Web page edit records
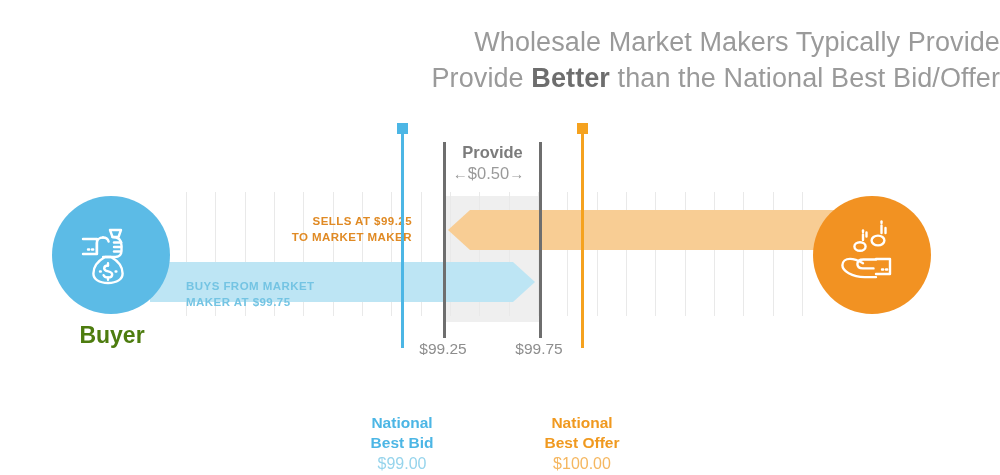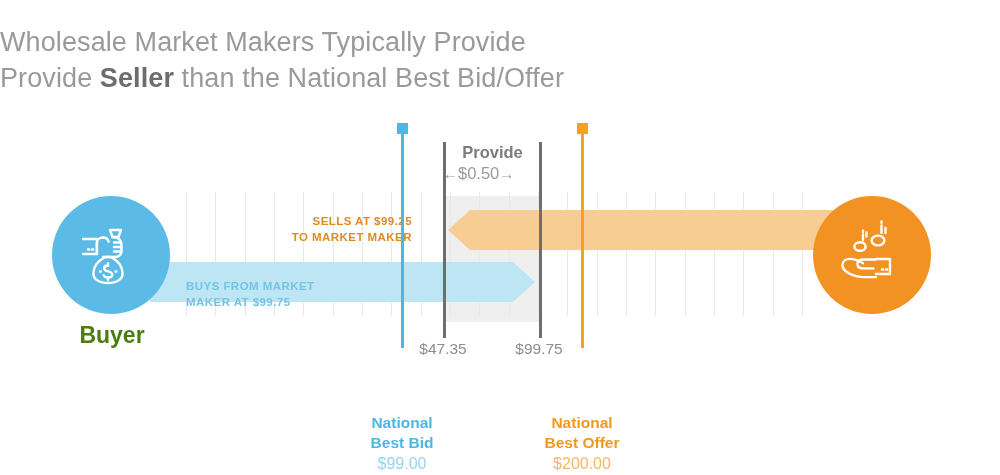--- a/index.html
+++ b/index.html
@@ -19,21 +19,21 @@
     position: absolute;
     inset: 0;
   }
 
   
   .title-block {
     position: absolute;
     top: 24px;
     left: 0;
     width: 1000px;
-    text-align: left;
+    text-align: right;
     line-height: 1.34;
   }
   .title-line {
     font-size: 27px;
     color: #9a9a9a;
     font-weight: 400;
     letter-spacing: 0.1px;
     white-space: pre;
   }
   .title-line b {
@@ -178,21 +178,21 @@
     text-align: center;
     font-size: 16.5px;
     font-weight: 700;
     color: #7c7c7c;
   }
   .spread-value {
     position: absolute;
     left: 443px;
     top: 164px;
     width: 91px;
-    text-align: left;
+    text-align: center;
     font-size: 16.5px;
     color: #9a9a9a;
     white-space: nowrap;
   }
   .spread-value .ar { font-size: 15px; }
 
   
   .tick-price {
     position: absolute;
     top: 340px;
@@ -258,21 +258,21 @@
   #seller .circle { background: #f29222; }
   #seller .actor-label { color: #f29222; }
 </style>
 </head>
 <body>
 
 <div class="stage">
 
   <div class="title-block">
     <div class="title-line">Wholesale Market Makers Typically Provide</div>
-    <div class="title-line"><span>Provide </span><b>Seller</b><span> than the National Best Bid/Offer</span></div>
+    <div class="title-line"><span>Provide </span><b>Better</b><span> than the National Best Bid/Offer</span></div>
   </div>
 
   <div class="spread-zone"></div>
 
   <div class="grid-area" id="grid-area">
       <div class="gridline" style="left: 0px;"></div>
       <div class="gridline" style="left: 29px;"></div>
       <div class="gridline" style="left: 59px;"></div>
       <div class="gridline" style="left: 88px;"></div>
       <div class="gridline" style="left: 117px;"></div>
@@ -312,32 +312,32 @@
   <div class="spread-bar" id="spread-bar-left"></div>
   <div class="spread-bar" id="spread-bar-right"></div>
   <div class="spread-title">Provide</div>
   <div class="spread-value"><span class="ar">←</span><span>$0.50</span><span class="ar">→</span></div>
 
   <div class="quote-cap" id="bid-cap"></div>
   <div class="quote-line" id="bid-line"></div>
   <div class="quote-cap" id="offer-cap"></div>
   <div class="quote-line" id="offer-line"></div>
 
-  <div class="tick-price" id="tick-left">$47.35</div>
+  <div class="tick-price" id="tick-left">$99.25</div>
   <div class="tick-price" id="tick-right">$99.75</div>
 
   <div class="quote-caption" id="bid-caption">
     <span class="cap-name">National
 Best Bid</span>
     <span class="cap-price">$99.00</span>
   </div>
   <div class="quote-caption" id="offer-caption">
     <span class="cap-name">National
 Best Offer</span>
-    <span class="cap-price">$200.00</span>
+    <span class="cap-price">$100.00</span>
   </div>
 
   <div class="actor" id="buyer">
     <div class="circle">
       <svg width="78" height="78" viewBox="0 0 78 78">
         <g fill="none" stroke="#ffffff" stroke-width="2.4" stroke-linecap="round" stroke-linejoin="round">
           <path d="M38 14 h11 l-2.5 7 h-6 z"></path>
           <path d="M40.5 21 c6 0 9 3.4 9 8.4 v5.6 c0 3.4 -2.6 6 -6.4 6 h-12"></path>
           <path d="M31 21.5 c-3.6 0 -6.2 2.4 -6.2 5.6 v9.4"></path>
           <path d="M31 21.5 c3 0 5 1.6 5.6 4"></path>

EXERCISE DIRECTIONS:
Check every line above for the word "tick" and copy those that have it.

RESPONSE BOX:
   .tick-price {
-  <div class="tick-price" id="tick-left">$47.35</div>
+  <div class="tick-price" id="tick-left">$99.25</div>
   <div class="tick-price" id="tick-right">$99.75</div>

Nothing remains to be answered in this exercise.